Items listed in a dataset:
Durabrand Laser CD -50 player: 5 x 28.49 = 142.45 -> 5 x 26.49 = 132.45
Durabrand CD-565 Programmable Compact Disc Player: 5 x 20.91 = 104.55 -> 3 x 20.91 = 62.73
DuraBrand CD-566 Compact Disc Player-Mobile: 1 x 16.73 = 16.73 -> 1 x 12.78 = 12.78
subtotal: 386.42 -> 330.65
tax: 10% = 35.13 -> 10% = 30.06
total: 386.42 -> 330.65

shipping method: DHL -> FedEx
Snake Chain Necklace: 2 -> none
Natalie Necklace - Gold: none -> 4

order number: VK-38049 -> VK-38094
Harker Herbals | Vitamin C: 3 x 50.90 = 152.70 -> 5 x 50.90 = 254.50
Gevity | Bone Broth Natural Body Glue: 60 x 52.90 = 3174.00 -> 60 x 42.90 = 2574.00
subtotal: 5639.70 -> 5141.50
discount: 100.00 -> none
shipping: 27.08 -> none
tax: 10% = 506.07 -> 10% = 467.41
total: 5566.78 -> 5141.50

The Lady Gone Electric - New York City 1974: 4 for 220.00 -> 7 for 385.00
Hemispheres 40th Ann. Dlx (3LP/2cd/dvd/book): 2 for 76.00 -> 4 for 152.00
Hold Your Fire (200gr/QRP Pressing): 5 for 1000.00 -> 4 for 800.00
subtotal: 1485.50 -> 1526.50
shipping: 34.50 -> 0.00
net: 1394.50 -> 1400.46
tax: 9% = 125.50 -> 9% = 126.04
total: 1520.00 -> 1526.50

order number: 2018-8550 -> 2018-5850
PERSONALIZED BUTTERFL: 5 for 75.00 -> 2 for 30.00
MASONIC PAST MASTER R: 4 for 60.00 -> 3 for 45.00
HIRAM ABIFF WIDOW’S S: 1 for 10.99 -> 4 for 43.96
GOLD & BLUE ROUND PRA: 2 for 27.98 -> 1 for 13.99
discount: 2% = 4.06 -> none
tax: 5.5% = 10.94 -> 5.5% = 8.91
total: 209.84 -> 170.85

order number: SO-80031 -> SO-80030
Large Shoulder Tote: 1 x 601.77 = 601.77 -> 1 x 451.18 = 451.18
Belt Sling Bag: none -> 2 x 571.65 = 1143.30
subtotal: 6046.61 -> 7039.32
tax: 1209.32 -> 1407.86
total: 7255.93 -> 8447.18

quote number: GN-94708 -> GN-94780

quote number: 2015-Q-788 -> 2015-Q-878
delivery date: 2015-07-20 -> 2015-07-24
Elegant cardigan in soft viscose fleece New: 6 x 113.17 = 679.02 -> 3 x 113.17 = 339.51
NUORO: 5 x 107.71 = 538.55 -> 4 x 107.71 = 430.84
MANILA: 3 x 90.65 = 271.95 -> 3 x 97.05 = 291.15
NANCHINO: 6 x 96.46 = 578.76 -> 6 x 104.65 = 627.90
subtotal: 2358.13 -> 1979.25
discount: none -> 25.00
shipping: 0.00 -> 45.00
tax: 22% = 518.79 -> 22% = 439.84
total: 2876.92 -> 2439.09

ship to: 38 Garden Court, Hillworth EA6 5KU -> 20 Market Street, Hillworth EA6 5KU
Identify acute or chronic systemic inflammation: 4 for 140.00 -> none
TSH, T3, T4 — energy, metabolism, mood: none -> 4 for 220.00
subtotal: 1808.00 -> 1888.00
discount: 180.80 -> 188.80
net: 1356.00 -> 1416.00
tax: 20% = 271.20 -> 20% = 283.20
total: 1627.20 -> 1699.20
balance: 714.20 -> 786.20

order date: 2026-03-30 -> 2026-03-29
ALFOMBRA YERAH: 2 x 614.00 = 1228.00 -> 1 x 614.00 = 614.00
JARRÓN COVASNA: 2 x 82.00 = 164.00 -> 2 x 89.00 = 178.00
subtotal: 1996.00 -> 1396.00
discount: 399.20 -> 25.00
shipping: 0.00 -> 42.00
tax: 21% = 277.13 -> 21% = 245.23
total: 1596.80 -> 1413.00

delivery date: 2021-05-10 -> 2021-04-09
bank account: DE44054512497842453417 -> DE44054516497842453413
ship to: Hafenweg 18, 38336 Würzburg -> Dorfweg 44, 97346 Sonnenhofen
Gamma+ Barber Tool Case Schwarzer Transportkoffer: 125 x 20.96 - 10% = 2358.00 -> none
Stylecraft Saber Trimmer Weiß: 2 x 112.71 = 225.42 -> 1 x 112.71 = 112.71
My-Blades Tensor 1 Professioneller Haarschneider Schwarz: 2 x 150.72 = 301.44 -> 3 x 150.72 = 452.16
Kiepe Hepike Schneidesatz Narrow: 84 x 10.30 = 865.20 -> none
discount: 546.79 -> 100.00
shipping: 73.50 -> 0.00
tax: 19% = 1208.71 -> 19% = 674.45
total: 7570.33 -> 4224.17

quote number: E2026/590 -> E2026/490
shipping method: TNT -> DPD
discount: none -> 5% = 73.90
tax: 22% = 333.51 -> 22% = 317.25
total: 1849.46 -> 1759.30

- **Work instruction**
Above are the records; print exactly the lines from the line with "Hold Your Fire" to the line with "ship to: Hafenweg", including both, and nothing else.

- **Written response**
Hold Your Fire (200gr/QRP Pressing): 5 for 1000.00 -> 4 for 800.00
subtotal: 1485.50 -> 1526.50
shipping: 34.50 -> 0.00
net: 1394.50 -> 1400.46
tax: 9% = 125.50 -> 9% = 126.04
total: 1520.00 -> 1526.50

order number: 2018-8550 -> 2018-5850
PERSONALIZED BUTTERFL: 5 for 75.00 -> 2 for 30.00
MASONIC PAST MASTER R: 4 for 60.00 -> 3 for 45.00
HIRAM ABIFF WIDOW’S S: 1 for 10.99 -> 4 for 43.96
GOLD & BLUE ROUND PRA: 2 for 27.98 -> 1 for 13.99
discount: 2% = 4.06 -> none
tax: 5.5% = 10.94 -> 5.5% = 8.91
total: 209.84 -> 170.85

order number: SO-80031 -> SO-80030
Large Shoulder Tote: 1 x 601.77 = 601.77 -> 1 x 451.18 = 451.18
Belt Sling Bag: none -> 2 x 571.65 = 1143.30
subtotal: 6046.61 -> 7039.32
tax: 1209.32 -> 1407.86
total: 7255.93 -> 8447.18

quote number: GN-94708 -> GN-94780

quote number: 2015-Q-788 -> 2015-Q-878
delivery date: 2015-07-20 -> 2015-07-24
Elegant cardigan in soft viscose fleece New: 6 x 113.17 = 679.02 -> 3 x 113.17 = 339.51
NUORO: 5 x 107.71 = 538.55 -> 4 x 107.71 = 430.84
MANILA: 3 x 90.65 = 271.95 -> 3 x 97.05 = 291.15
NANCHINO: 6 x 96.46 = 578.76 -> 6 x 104.65 = 627.90
subtotal: 2358.13 -> 1979.25
discount: none -> 25.00
shipping: 0.00 -> 45.00
tax: 22% = 518.79 -> 22% = 439.84
total: 2876.92 -> 2439.09

ship to: 38 Garden Court, Hillworth EA6 5KU -> 20 Market Street, Hillworth EA6 5KU
Identify acute or chronic systemic inflammation: 4 for 140.00 -> none
TSH, T3, T4 — energy, metabolism, mood: none -> 4 for 220.00
subtotal: 1808.00 -> 1888.00
discount: 180.80 -> 188.80
net: 1356.00 -> 1416.00
tax: 20% = 271.20 -> 20% = 283.20
total: 1627.20 -> 1699.20
balance: 714.20 -> 786.20

order date: 2026-03-30 -> 2026-03-29
ALFOMBRA YERAH: 2 x 614.00 = 1228.00 -> 1 x 614.00 = 614.00
JARRÓN COVASNA: 2 x 82.00 = 164.00 -> 2 x 89.00 = 178.00
subtotal: 1996.00 -> 1396.00
discount: 399.20 -> 25.00
shipping: 0.00 -> 42.00
tax: 21% = 277.13 -> 21% = 245.23
total: 1596.80 -> 1413.00

delivery date: 2021-05-10 -> 2021-04-09
bank account: DE44054512497842453417 -> DE44054516497842453413
ship to: Hafenweg 18, 38336 Würzburg -> Dorfweg 44, 97346 Sonnenhofen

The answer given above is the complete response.